## Entries provided
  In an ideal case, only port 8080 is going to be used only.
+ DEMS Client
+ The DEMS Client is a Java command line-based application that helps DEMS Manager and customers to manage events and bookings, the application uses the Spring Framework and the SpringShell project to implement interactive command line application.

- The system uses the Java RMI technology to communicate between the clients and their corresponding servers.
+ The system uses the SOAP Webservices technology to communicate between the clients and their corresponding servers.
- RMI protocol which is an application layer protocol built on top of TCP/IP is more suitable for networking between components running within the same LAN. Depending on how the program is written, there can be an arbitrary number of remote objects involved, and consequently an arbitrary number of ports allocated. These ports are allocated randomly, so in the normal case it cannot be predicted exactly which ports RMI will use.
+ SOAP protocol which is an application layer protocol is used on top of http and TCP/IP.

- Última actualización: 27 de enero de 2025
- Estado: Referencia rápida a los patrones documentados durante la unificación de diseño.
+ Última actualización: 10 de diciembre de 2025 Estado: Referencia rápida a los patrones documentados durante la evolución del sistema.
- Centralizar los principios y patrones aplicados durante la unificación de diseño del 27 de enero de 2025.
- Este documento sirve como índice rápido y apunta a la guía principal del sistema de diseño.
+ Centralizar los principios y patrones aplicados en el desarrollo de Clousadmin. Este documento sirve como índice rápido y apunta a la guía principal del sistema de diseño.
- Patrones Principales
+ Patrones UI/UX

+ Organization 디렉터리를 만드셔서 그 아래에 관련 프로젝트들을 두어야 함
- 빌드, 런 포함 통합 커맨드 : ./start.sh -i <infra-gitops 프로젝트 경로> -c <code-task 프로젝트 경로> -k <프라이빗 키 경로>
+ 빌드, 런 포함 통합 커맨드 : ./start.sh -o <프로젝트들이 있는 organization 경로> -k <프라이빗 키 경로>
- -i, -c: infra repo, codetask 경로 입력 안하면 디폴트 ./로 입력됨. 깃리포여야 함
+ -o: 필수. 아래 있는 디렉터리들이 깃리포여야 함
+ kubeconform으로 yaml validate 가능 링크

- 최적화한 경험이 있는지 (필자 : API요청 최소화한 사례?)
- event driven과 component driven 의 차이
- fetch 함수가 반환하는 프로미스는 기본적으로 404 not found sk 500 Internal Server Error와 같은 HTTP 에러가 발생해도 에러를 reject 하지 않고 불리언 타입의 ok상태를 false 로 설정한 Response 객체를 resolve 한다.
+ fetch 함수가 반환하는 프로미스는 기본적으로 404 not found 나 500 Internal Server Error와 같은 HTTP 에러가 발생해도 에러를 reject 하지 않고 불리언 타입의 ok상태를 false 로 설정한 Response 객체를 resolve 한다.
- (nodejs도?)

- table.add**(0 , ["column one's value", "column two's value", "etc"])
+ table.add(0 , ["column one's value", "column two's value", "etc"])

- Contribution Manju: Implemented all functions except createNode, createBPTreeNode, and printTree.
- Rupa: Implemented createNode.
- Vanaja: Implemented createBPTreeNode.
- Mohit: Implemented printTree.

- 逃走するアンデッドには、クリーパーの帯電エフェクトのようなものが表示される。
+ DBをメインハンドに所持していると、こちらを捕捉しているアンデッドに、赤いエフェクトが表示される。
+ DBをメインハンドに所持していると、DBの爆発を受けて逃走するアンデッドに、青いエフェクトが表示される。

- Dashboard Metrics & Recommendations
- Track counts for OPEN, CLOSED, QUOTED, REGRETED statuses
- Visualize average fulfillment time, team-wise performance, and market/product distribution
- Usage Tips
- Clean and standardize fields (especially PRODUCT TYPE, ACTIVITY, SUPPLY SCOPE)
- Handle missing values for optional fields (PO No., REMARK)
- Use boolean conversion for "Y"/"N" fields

## What is being asked
All lines from the line holding "- Handle missing" through the end of the records above need to be transcribed exactly, and no other text should appear.

## Finished exercise
- Handle missing values for optional fields (PO No., REMARK)
- Use boolean conversion for "Y"/"N" fields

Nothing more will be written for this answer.